CN-121985038-A - AI chat breakpoint continuous transmission method and device based on double storage architecture
Abstract
The invention provides an AI chat breakpoint continuous transmission method and device based on a double-storage architecture, which relate to the technical field of AI dialogue, and comprise the steps that after a user inputs a text at a client, an AI large model sequentially generates content blocks, and a server transmits the content blocks to the client; the server writes the content blocks into the cache storage layer, writes all the content blocks into the persistence storage layer as complete content after the AI big model finishes answering, stops transmitting the content blocks to the client after the client is disconnected from the server, generates a stop position index of the content blocks by the client, divides the complete content of the persistence storage layer into a plurality of content blocks when the complete content exists in the persistence storage layer after the client is reconnected with the server, sequentially transmits the content blocks to the client according to the sequence, and sequentially transmits the content blocks after the stop position index of the cache storage layer to the client when the complete content does not exist in the persistence storage layer.
Inventors
- LI PENG
- WANG FEI
- WANG QIMING
Assignees
- 睿瀛科技(武汉)有限责任公司
Dates
- Publication Date
- 20260505
- Application Date
- 20260121
- Priority Date
- 20251010
Claims (10)
- 1. An AI chat breakpoint continuous transmission method based on a double storage architecture is characterized by comprising the following steps: After a user inputs a text at a client, an AI big model sequentially generates content blocks, and a server transmits the content blocks to the client; the server writes the content blocks into a cache storage layer, and after the AI big model finishes answering, writes all the content blocks into a persistence storage layer as complete content; when the client is disconnected from the server, the server stops transmitting the content block to the client, and the client generates a stop position index of the content block; detecting whether the complete content exists in the persistent storage layer or not after the client is reconnected with the server; dividing the complete content of the persistent storage layer into a plurality of content blocks under the condition that the complete content exists in the persistent storage layer, and sequentially transmitting the content blocks to the client side; And under the condition that the complete content does not exist in the persistent storage layer, sequentially transmitting the content blocks after the stop position index of the cache storage layer to the client side according to the sequence.

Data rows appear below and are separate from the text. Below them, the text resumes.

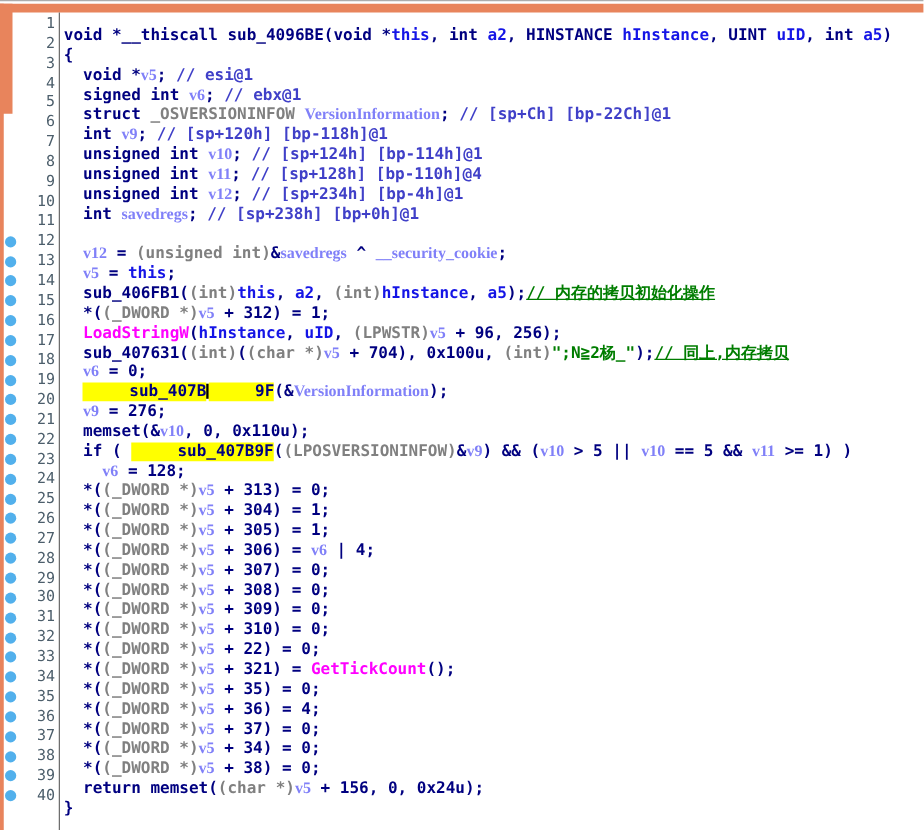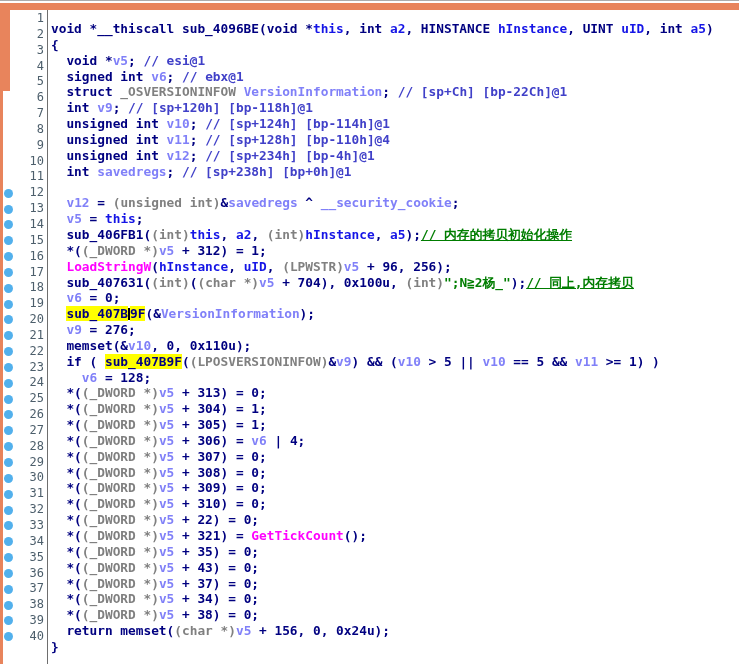"v5" .c-l { font-family: none -> Liberation Serif, serif }
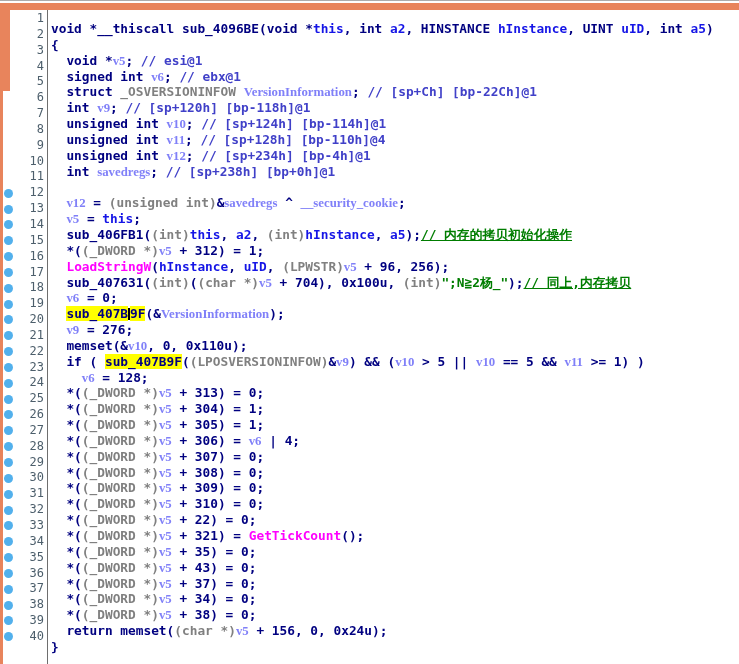"sub_407B" .c-h { padding-left: none -> 37px }
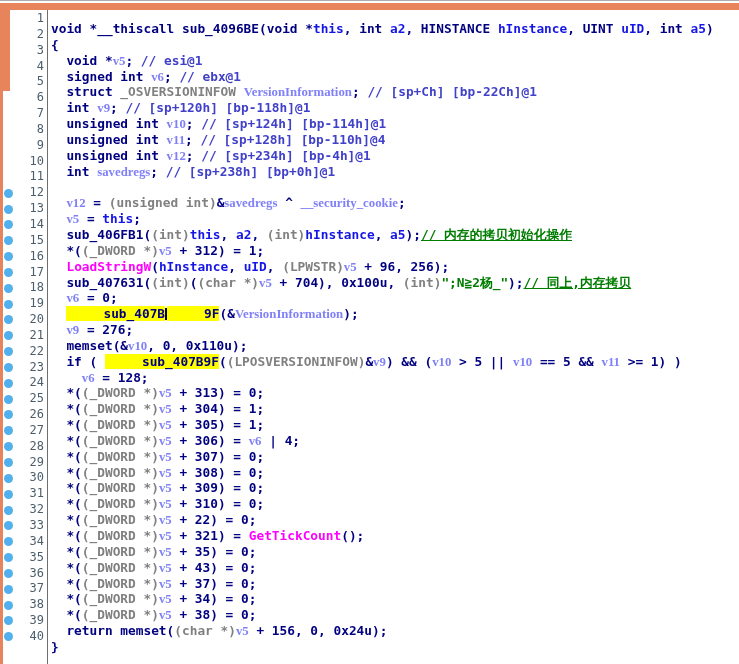"+ 43) = 0;" span.c-d { text: 43) = 0 -> 36) = 4 }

- 2. The AI chat break-point transmission method based on the dual storage architecture of claim 1, wherein the AI big model sequentially generates content blocks after the user inputs text by the client, and the server transmits the content blocks to the client, comprising: After receiving the text input by the client, the server sequentially generates response data through an AI large model, and converts the response data into corresponding content blocks; The server sequentially pushes the content blocks to the client side one by one through an SSE protocol, wherein the content blocks comprise text content and metadata, and the metadata comprises a sequence identifier, a completion judgment identifier and a session identifier of the content blocks.
- 3. The AI chat break-point resume method based on dual storage architecture of claim 2, wherein the server writing the content block to a cache storage layer comprises: after the AI big model generates the content block, transmitting the content block to the server; After the server detects that the content block is received, the content block is placed into a variable character sequence, and text content of the content block is written into the cache storage layer from the variable character sequence according to the sequence identifier of the content block.
- 4. The AI chat break-point resume method based on dual storage architecture of claim 3, wherein writing all content blocks as complete content into the persistent storage layer comprises: S11, the server detects sequence identifiers, completion judging identifiers and session identifiers of all content blocks of the complete content, if the sequence identifiers of all the content blocks are in correct sequence, the completion judging identifiers of all the content blocks represent that the content blocks are completed, and the session identifiers of all the content blocks belong to the same answer, the step S12 is entered, and otherwise, the step S13 is entered; S12, carrying out integrity check on the complete content, wherein the integrity check comprises hash value check, content length check, summation check and logic consistency check, if the integrity check passes, converting the complete content in the variable character sequence into character strings and writing the character strings into the persistent storage layer, otherwise, entering step S13; And S13, the server sends an instruction for regenerating the complete content to the AI large model.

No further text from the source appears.